Certainly if not then they should be very grateful to those who do pay their annual subscriptions.

News last week that the city council’s Labour administration has finally bowed to union demands to reinstate pay levels at Southampton lost in the bitter dispute of two years ago will have been welcomed by all staff – well almost.

Those who have lost their jobs as a result of the deal by the unions and the Labour group – the price for getting them into power and knocking out the Tories – may not be so pleased with the turn of events, but more of that later.

All will recall the dispute in Southampton in the warm summer of 2011 when rubbish piled high in the streets and recriminations ran amok. Central to the dispute was the ruling Tory group’s decision to cut council staff salaries across the board in a bid, they said, to save jobs and services.

The dispute rumbled on for some months but only took traction when the unions brought out dustbin men – ironic as their salaries were not under threat – and the stink across the city started rising.

An uneasy peace followed, but the unions vowed to fight on with legal challenges and finally won the day with the election of a Labour administration last year. Since then staff have been promised their salary would be reinstated once details were thrashed out, to the joy of all concerned, no doubt.

Best pleased of all, however, must be those earning £100,000 or more who will receive increases of £5,000 or more each as their salaries rise by 5.5 per cent. That was the top level percentage removed by the Tories when in power.

Those on lower salaries saw less of their wages cut and will receive a smaller increase. Some, those on under £17,000 a year, did not have their pay cut and so get nothing. It’s a strange world then, that the unions’ battle to compensate their members has given the most to those on whopping salaries already while getting nothing for the lowest paid.

Such is the irony of life and politics in local government, not to mention a lot of smoke and mirrors.

The £2.8m cost of the payback (not a windfall perhaps, if you accept the money was always owed to staff) will come from council funds and is part of the £13.3m the authority has announced it must slash from next year’s budget. But not to worry, says the leadership, this was money set aside by the Tories to fight the legal bid by the unions to fight the cuts. Which may be true, but it is still £2.8m from council coffers that has to be found. More smoke.

The stuff gets thicker when considering that ‘legal challenge’ which the council says the unions have now stopped following their agreement on compensation. True, but the Labour Party campaigned, with union support, on a platform to reinstate salaries if returned to power.

The legal challenge died when the election results were announced.

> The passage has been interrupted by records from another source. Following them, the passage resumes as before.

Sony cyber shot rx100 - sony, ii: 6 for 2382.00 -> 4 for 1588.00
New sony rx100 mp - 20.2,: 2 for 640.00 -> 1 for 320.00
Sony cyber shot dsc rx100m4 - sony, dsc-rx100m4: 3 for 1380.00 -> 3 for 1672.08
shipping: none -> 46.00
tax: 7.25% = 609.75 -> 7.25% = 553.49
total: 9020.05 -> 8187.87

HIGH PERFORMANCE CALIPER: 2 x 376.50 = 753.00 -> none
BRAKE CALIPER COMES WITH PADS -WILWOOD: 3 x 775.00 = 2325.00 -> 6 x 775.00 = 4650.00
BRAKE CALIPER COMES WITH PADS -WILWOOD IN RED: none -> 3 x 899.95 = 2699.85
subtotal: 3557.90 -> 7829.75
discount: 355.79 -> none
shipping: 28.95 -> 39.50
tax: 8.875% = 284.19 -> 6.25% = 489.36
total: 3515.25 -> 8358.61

All this is strange. The unions promised members they would win them in the region of £12m compensation to be shared out, but dropped the bid once Labour took control.

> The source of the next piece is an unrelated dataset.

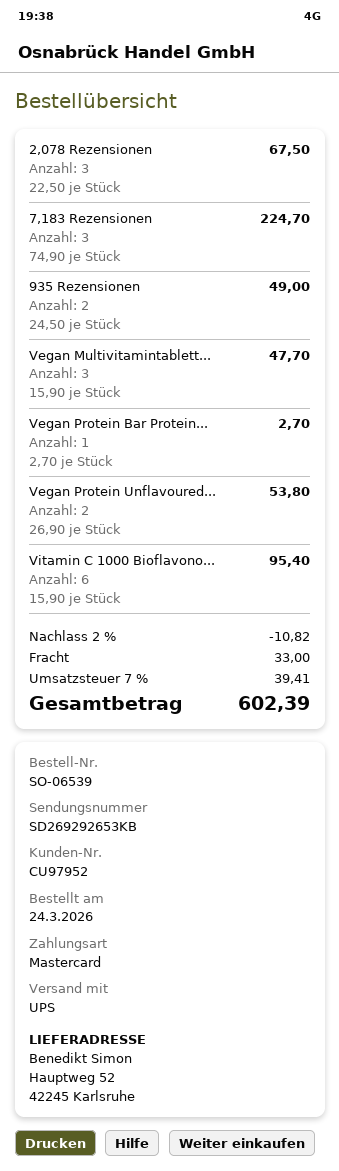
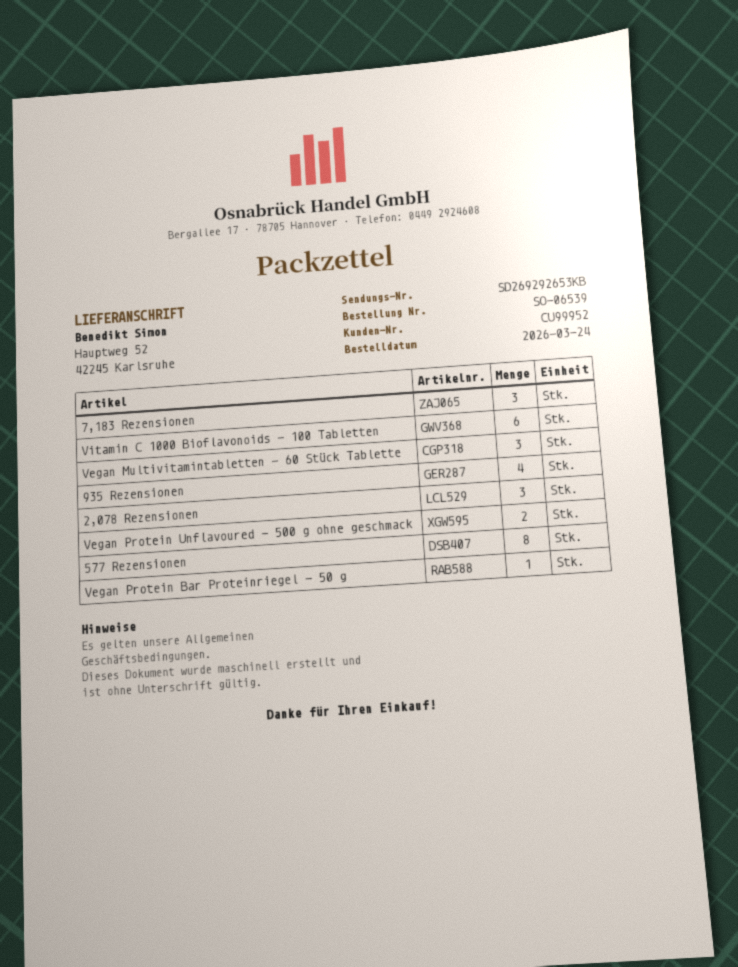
customer number: CU97952 -> CU99952
935 Rezensionen: 2 -> 4
577 Rezensionen: none -> 8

The deal they have now hammered out with the administration does not provide for any compensation or back pay for existing staff, but has achieved £65,000 to be shared among former staff who have already lost their jobs. But the question remains, was there ever a serious chance of the unions winning their bid and if so why did they throw all that compensation away? A legal win would have seen the salaries reinstated anyway.

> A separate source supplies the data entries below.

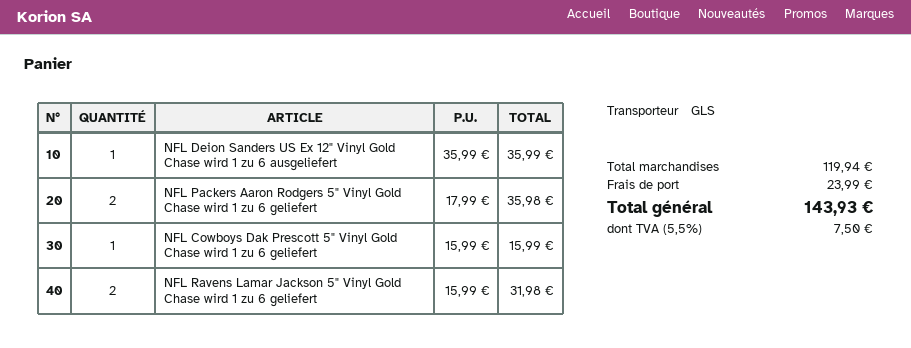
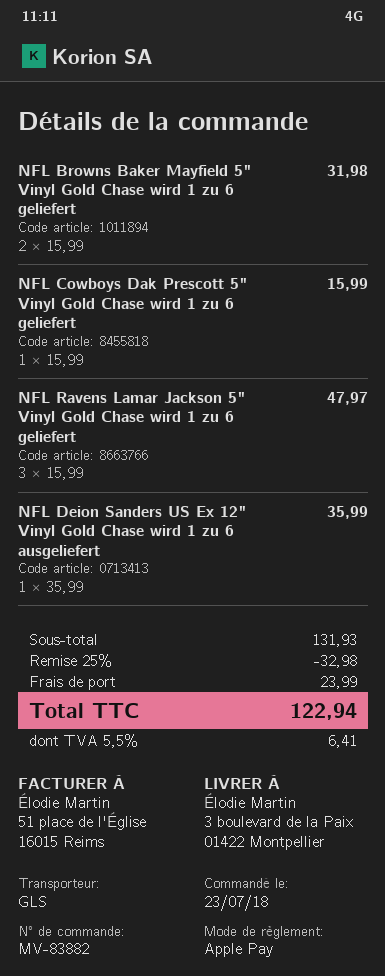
NFL Packers Aaron Rodgers 5" Vinyl Gold Chase wird 1 zu 6 geliefert: 2 x 17.99 = 35.98 -> none
NFL Ravens Lamar Jackson 5" Vinyl Gold Chase wird 1 zu 6 geliefert: 2 x 15.99 = 31.98 -> 3 x 15.99 = 47.97
NFL Browns Baker Mayfield 5" Vinyl Gold Chase wird 1 zu 6 geliefert: none -> 2 x 15.99 = 31.98
subtotal: 119.94 -> 131.93
discount: none -> 25% = 32.98
tax: 5.5% = 7.50 -> 5.5% = 6.41
total: 143.93 -> 122.94

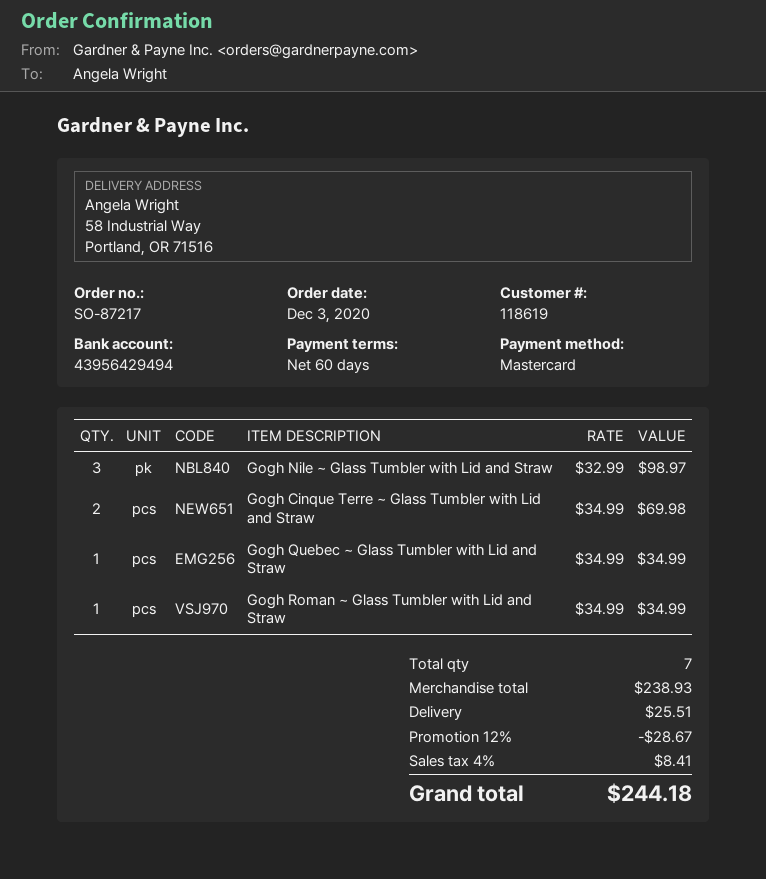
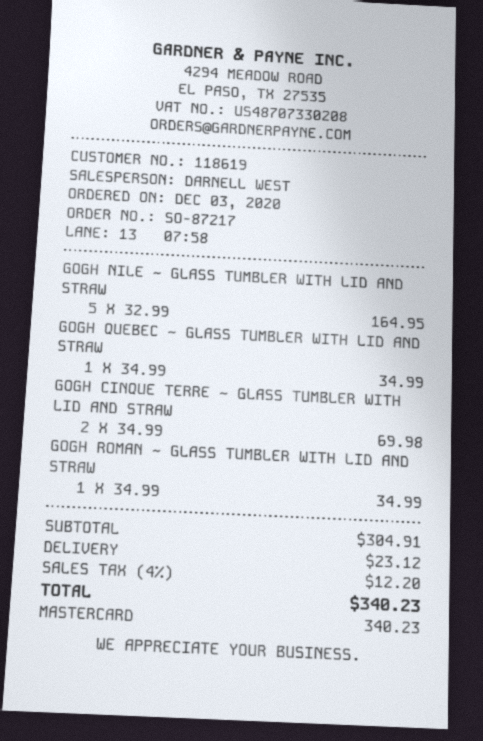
Gogh Nile ~ Glass Tumbler with Lid and Straw: 3 x 32.99 = 98.97 -> 5 x 32.99 = 164.95
subtotal: 238.93 -> 304.91
discount: 12% = 28.67 -> none
shipping: 25.51 -> 23.12
tax: 4% = 8.41 -> 4% = 12.20
total: 244.18 -> 340.23

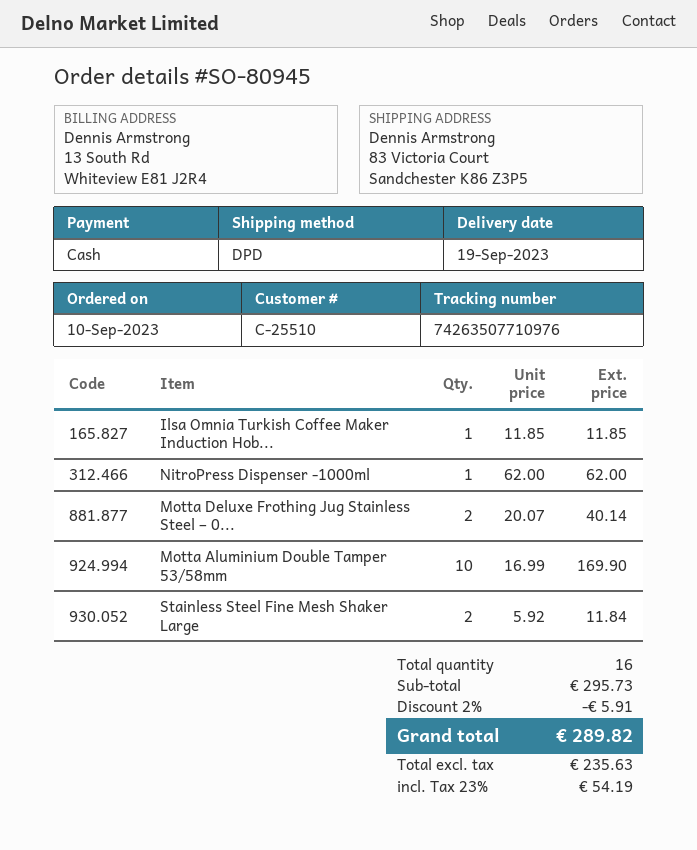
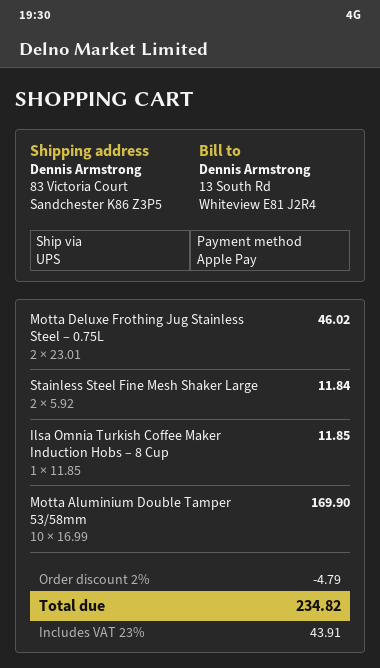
payment method: cash -> Apple Pay
shipping method: DPD -> UPS
NitroPress Dispenser -1000ml: 1 x 62.00 = 62.00 -> none
Motta Deluxe Frothing Jug Stainless Steel – 0...: 2 x 20.07 = 40.14 -> 2 x 23.01 = 46.02
discount: 2% = 5.91 -> 2% = 4.79
tax: 23% = 54.19 -> 23% = 43.91
total: 289.82 -> 234.82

The reaction from the Tory group to the pay reinstatement is to point to the job losses caused as a result, losses they say they warned all along would be the result of staff not accepting an across the board pay cut. However, peering further back through the smoke, we can recall the warnings from the Tories back in 2011 were of job losses in the figure of some 400. After yesterday’s announcement the Conservatives were giving a smaller total of 100 jobs lost due to the pay levels being reinstated. Labour, while admitting some losses, put the figure at only 25.

A quick go with the calculator – and far from scientific I will admit – would seem to indicate that the smaller figure is closer to the truth.

The £2.8m increased cost in salaries is roughly equal to around 95 jobs at an average cost of £30,000.

These are back-of-the-fag-packet calculations, of course, but it’s difficult to reach the 400 posts mooted by the Tories. On the other hand, the Tories will certainly point to higher taxes, including the scrapping of the 10 per cent council tax rebate for pensioners and higher charges for services as further results of the pay reduction scrapping.

So here we are then, back at square one-ish. The unions have fulfilled their pledge to their members – with the unfortunate exception of those who are now jobless, but hey ho – and deny claims they have gained such influence at the council they now sit in on meetings to nod their approval. Council staff have their old salaries back. And those at the top of the heap can look forward to a massive payday any time soon.

Who would have thought this would have been the scene when the smoke cleared from the battlefield.